- **What this task involves**
The line containing "Inf 5 | VALORACION: 0,781 -> 0,746" and all lines following it in the listing below are to be reproduced exactly, with no other lines.

- **Input material**
· · · · ·

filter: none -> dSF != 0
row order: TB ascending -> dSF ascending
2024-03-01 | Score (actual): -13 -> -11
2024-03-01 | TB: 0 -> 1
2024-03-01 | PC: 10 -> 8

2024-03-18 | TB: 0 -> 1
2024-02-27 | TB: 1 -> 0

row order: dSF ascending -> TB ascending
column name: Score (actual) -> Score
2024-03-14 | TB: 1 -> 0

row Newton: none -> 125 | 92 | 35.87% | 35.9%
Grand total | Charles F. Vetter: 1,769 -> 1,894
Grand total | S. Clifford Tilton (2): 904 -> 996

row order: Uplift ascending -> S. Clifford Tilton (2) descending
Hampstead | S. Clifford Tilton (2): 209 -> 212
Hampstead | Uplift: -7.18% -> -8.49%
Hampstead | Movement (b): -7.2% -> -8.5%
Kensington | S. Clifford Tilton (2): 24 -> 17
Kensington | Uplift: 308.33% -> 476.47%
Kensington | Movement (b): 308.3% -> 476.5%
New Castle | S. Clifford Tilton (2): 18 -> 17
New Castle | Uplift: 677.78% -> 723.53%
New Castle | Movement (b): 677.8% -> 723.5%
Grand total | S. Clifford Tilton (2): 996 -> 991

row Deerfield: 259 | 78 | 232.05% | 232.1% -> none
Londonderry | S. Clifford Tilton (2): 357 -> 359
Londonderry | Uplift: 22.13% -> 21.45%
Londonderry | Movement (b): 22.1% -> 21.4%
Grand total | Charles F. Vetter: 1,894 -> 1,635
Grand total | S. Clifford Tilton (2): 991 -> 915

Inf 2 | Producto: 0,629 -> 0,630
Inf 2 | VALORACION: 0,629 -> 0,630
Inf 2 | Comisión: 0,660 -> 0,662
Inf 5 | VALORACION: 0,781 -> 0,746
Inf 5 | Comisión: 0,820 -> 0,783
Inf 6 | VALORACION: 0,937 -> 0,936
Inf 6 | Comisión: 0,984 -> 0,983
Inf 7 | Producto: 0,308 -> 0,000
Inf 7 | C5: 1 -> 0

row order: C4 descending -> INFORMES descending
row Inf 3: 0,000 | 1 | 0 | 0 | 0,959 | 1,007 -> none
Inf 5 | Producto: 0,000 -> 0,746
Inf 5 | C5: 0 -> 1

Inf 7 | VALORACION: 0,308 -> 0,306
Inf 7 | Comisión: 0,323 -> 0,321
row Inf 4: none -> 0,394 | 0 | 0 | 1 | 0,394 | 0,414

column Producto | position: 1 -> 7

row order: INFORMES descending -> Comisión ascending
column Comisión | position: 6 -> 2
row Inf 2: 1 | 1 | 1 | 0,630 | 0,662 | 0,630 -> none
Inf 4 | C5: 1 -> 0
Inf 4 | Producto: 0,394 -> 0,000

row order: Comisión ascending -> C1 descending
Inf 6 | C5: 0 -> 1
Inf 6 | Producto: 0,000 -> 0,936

· · · · ·

- **Task solution**
Inf 5 | VALORACION: 0,781 -> 0,746
Inf 5 | Comisión: 0,820 -> 0,783
Inf 6 | VALORACION: 0,937 -> 0,936
Inf 6 | Comisión: 0,984 -> 0,983
Inf 7 | Producto: 0,308 -> 0,000
Inf 7 | C5: 1 -> 0

row order: C4 descending -> INFORMES descending
row Inf 3: 0,000 | 1 | 0 | 0 | 0,959 | 1,007 -> none
Inf 5 | Producto: 0,000 -> 0,746
Inf 5 | C5: 0 -> 1

Inf 7 | VALORACION: 0,308 -> 0,306
Inf 7 | Comisión: 0,323 -> 0,321
row Inf 4: none -> 0,394 | 0 | 0 | 1 | 0,394 | 0,414

column Producto | position: 1 -> 7

row order: INFORMES descending -> Comisión ascending
column Comisión | position: 6 -> 2
row Inf 2: 1 | 1 | 1 | 0,630 | 0,662 | 0,630 -> none
Inf 4 | C5: 1 -> 0
Inf 4 | Producto: 0,394 -> 0,000

row order: Comisión ascending -> C1 descending
Inf 6 | C5: 0 -> 1
Inf 6 | Producto: 0,000 -> 0,936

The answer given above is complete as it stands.